▶ _Your assignment_
Every record below must be returned word for word, with the pictures left out.

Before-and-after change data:
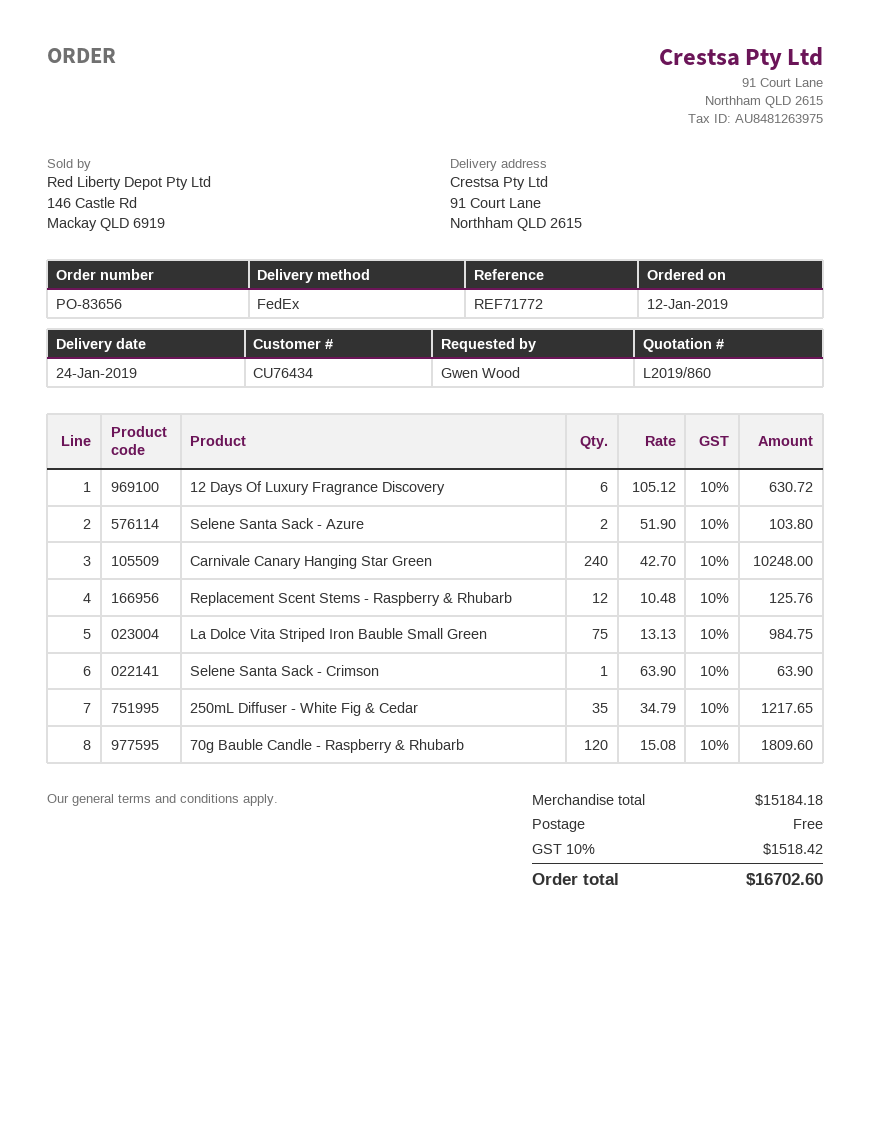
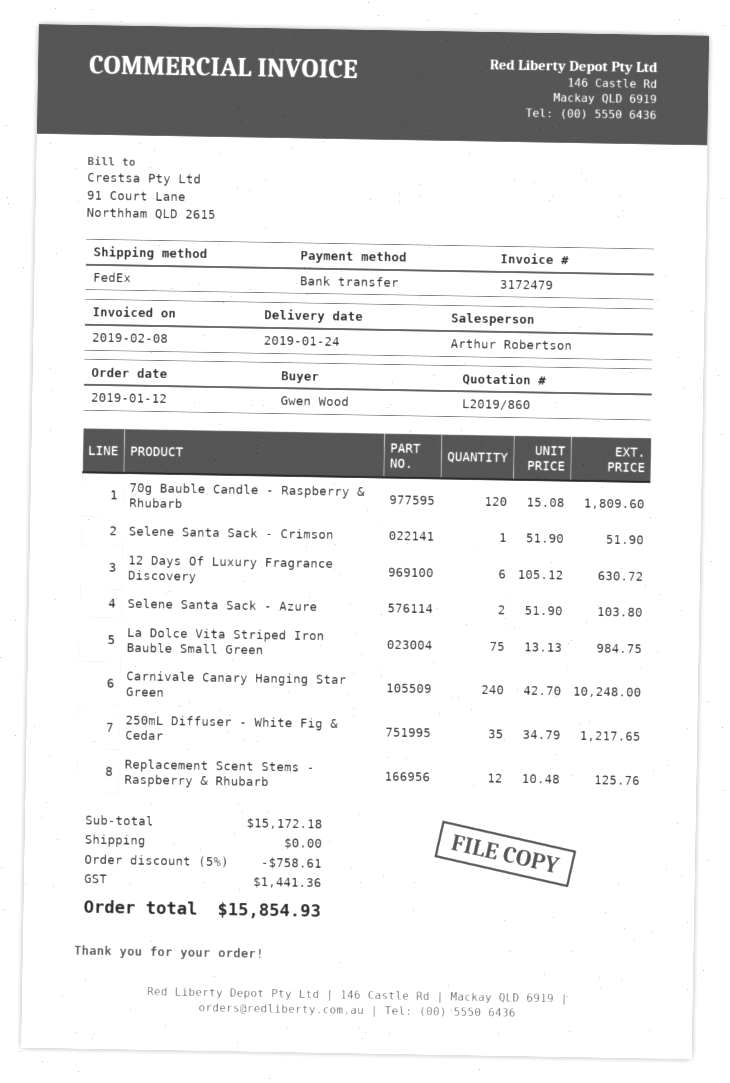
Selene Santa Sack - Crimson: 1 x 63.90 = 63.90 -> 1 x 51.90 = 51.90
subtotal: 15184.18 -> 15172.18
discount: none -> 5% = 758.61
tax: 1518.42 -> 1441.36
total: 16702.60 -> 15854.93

▶ _Result of this task_
Selene Santa Sack - Crimson: 1 x 63.90 = 63.90 -> 1 x 51.90 = 51.90
subtotal: 15184.18 -> 15172.18
discount: none -> 5% = 758.61
tax: 1518.42 -> 1441.36
total: 16702.60 -> 15854.93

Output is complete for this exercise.